The same program in Zig requires the programmer to remember the cleanup:

const File = struct {
    fd: i32,
    pub fn deinit(self: *File) void {
        _ = close(self.fd);
    }
};

export fn useFile() i32 {
    var f: File = .{ .fd = 7 };
    defer f.deinit();      // <-- the bit you must remember
    return f.fd;
}

The Zig compiler does not synthesize defer for you. Forget the line, and the file descriptor leaks. The IR shows the deinit call only because the source wrote defer f.deinit():

define dso_local i32 @useFile() #0 {
Entry:
  %0 = alloca %zig_demo.File, align 4
  ...
  store i32 7, ptr %8, align 4
  %10 = load i32, ptr %9, align 4
  call fastcc void @zig_demo.File.deinit(ptr %1, ptr nonnull align 4 %0)
  ret i32 %10
}

Remove the defer line and the call disappears with it. The terminal ergonomic is honest: in Zig, what you write is what you get.

C++ does what Jam does. Destructors run automatically on scope exit (RAII):

struct File {
    int fd;
    ~File() { close(fd); }
};

extern "C" int useFile() {
    File f{7};
    return f.fd;
}

define i32 @useFile() #0 {
  %1 = alloca %struct.File, align 4
  %3 = getelementptr inbounds nuw %struct.File, ptr %1, i32 0, i32 0
  store i32 7, ptr %3, align 4
  %4 = getelementptr inbounds nuw %struct.File, ptr %1, i32 0, i32 0
  %5 = load i32, ptr %4, align 4
  %6 = call noundef ptr @_ZN4FileD1Ev(ptr noundef nonnull align 4 dereferenceable(4) %1) #3
  ret i32 %5
}

The destructor _ZN4FileD1Ev runs unconditionally before the ret. So far, Jam and C++ are in the same camp on this axis.

The difference is everything else C++ piles around its destructors. The rule of 0/3/5 forces you to reason about copy and move whenever you write a destructor.

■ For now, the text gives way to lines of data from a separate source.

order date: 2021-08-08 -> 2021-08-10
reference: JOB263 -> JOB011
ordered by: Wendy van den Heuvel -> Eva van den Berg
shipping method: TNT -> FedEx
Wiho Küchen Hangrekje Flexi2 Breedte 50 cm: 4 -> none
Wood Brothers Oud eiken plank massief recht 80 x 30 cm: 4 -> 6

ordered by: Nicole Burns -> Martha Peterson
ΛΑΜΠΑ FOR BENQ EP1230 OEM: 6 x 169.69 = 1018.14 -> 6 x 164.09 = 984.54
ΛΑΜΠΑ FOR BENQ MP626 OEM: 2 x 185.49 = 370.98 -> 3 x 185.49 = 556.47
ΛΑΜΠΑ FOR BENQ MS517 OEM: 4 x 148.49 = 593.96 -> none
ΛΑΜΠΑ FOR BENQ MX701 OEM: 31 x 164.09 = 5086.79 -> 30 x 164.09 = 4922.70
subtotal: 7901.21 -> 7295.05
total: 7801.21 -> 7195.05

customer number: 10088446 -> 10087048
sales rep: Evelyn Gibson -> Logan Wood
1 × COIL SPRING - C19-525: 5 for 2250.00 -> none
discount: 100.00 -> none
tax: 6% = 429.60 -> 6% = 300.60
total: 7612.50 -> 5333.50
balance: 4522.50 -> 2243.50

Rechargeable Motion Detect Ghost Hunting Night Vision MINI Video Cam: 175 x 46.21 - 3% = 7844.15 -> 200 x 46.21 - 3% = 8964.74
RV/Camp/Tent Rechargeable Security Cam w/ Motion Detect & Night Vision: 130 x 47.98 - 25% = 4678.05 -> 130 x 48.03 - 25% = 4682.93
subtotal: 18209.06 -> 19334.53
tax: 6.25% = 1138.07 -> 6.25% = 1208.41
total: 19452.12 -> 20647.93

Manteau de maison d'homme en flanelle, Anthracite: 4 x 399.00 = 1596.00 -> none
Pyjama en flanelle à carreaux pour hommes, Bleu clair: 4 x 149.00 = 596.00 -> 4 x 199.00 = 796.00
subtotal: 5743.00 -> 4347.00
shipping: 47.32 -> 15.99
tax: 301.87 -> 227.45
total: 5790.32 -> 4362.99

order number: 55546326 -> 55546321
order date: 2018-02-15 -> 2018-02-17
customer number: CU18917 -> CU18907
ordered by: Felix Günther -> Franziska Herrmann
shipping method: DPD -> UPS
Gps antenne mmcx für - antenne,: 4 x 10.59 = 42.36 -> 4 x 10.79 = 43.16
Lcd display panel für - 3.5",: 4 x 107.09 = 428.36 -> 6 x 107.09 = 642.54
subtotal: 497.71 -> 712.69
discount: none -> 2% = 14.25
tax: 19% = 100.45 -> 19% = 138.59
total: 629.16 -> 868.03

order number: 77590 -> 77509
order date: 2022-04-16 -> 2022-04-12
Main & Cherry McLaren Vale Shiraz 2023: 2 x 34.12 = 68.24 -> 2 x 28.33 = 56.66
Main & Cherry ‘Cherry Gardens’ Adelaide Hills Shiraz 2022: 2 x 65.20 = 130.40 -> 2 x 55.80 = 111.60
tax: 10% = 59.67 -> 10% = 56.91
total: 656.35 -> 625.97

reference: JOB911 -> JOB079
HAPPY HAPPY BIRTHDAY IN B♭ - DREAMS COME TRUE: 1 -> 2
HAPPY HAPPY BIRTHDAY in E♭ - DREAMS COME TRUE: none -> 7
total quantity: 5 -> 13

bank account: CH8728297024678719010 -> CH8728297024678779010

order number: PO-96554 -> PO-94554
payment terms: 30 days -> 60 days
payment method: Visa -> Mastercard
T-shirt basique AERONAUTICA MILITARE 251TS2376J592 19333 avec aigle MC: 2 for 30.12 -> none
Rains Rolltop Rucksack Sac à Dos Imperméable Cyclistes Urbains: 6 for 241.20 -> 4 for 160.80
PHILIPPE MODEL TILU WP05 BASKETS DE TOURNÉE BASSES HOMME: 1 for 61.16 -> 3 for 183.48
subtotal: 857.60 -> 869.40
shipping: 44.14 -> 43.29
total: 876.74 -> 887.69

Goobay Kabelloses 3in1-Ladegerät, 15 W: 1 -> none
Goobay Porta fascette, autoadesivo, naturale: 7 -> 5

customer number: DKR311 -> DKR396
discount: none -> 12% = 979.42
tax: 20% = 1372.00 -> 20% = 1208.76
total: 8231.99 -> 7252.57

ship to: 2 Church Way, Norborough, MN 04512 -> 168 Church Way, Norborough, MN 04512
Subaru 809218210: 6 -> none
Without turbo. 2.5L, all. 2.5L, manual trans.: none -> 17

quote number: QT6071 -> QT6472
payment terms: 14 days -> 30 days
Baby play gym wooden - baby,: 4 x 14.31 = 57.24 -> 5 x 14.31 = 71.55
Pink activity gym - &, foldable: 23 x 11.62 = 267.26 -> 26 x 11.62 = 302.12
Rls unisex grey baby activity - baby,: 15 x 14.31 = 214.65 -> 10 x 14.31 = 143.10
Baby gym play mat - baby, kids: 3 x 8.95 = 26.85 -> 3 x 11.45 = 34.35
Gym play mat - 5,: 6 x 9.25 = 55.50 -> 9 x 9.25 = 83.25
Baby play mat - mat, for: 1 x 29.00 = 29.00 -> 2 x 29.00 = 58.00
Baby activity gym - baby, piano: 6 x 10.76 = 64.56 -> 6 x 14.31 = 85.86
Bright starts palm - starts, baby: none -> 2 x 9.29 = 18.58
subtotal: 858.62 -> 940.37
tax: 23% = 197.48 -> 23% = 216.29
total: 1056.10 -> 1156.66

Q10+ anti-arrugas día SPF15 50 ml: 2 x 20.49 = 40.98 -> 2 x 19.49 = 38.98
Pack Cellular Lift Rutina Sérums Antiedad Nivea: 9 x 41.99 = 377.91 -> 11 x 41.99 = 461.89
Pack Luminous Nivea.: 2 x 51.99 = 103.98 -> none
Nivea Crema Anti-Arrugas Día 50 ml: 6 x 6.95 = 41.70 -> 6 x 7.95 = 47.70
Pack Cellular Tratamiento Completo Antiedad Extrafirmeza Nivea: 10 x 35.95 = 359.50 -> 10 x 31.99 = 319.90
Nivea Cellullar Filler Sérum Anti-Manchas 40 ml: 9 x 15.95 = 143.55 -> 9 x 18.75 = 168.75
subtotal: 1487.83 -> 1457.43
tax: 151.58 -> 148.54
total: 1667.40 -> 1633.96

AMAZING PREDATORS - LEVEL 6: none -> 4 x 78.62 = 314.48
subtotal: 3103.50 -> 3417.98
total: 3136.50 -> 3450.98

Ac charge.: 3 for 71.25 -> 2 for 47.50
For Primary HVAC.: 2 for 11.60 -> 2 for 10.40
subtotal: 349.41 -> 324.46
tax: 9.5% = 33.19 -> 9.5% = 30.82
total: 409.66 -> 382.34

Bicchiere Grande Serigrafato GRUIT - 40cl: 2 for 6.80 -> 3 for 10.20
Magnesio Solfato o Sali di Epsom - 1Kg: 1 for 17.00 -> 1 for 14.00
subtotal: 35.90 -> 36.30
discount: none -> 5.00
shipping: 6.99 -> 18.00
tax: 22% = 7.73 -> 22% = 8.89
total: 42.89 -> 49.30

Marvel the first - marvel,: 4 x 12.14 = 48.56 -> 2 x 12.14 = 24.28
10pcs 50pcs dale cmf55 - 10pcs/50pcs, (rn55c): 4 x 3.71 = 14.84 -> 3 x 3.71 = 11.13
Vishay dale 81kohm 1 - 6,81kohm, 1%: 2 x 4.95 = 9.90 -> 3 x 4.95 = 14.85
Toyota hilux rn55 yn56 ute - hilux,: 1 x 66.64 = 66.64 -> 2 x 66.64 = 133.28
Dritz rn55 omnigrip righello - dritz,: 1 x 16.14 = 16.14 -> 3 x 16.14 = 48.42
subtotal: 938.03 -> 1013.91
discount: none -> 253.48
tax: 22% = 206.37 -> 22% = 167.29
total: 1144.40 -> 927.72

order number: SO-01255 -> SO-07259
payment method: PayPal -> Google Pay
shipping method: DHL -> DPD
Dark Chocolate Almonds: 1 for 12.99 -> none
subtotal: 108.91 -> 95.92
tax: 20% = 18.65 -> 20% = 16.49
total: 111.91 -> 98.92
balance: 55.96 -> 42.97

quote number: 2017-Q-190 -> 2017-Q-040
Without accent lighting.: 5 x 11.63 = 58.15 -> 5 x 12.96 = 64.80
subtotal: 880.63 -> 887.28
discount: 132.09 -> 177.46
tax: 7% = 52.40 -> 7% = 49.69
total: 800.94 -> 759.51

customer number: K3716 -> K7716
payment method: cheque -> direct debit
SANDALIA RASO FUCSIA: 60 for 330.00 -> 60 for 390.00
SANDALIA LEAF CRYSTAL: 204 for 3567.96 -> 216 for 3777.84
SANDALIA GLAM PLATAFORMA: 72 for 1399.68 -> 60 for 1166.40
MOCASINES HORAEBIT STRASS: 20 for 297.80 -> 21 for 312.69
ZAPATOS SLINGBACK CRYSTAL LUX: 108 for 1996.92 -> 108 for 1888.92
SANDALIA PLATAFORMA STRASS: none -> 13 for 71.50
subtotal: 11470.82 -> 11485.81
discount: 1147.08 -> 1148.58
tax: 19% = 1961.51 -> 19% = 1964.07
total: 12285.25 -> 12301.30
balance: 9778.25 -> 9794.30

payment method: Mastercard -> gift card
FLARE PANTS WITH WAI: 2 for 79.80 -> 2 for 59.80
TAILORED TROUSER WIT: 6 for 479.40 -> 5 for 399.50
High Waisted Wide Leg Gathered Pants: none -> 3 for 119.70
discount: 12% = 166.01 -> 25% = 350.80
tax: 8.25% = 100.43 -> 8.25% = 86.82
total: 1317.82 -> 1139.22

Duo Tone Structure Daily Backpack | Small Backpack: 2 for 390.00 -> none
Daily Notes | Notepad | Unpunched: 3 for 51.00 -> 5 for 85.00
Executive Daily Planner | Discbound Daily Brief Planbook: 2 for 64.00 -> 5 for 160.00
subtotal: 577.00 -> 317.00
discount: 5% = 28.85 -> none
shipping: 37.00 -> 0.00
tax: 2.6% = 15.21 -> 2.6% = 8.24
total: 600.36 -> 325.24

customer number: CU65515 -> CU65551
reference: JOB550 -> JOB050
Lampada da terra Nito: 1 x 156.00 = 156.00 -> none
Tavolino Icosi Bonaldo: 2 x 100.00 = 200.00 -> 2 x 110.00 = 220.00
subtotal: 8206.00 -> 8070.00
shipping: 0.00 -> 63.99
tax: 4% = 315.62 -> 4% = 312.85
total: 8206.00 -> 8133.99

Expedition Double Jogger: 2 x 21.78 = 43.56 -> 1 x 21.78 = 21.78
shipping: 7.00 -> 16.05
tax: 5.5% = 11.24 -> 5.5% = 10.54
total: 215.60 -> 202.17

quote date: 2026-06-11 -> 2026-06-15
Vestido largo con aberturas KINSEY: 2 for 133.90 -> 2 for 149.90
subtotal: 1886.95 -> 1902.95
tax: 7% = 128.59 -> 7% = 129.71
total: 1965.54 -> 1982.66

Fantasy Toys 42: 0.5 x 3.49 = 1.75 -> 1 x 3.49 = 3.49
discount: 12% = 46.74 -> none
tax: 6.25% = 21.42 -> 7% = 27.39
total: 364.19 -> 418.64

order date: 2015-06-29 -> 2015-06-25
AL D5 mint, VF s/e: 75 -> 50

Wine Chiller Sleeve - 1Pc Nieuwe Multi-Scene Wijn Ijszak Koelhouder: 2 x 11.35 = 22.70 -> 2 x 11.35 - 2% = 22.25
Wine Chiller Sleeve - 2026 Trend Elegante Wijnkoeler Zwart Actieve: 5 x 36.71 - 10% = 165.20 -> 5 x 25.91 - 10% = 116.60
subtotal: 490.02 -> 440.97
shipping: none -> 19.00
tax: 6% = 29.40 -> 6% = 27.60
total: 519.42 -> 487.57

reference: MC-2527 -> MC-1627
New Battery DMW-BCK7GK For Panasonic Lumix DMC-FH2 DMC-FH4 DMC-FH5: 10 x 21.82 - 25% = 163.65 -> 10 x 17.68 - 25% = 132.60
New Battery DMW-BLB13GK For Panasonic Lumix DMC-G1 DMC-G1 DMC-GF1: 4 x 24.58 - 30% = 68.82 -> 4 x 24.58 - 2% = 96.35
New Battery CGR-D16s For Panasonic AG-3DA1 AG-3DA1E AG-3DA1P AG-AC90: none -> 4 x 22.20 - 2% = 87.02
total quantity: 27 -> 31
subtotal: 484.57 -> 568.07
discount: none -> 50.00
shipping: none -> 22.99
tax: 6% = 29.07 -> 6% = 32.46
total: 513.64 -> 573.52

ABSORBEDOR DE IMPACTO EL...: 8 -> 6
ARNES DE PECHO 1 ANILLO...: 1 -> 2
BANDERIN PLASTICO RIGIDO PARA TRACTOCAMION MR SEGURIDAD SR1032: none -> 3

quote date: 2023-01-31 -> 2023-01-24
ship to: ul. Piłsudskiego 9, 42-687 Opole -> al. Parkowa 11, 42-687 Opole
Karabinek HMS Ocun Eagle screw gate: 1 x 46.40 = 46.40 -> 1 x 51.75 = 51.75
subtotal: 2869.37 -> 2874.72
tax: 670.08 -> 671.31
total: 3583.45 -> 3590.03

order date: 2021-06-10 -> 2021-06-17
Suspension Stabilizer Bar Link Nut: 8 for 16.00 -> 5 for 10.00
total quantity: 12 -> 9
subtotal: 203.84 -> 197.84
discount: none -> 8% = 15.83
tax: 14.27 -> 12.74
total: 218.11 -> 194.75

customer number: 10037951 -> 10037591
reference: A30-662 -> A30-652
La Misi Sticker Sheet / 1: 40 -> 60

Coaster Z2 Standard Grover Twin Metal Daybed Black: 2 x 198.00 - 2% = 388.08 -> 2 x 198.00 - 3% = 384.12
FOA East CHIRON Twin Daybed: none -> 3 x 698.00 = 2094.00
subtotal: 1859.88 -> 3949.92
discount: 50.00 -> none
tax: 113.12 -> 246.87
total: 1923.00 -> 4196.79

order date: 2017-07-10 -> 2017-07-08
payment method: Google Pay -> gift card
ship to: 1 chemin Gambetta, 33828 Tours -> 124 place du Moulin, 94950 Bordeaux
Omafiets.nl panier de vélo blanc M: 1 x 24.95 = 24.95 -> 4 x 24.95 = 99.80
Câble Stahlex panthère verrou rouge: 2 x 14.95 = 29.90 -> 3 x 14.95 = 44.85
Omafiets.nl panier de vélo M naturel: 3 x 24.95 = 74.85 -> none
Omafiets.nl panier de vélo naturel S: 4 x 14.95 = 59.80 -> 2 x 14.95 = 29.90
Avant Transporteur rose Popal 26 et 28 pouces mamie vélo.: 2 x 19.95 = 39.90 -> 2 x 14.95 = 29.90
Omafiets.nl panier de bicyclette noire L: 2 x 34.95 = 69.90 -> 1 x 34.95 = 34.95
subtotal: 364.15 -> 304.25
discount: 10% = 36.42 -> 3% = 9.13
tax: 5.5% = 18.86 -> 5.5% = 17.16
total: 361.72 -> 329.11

Virtual destructors are needed for polymorphic deletion, easy to forget, and a leak when you do. A constructor that throws partially constructs an object whose own destructor never runs. Throwing from a destructor calls std::terminate (destructors are implicitly noexcept(true) since C++11, so any throw triggers it; mark one noexcept(false) and a throw during an in-progress unwind still terminates).

And C++ destructors aren’t even a guarantee. std::exit doesn’t run destructors of stack-resident objects (only static-storage ones). std::abort runs none at all. longjmp over a scope with non-trivial destructors skips them. An uncaught signal skips them. A constructor that throws skips the object’s own destructor.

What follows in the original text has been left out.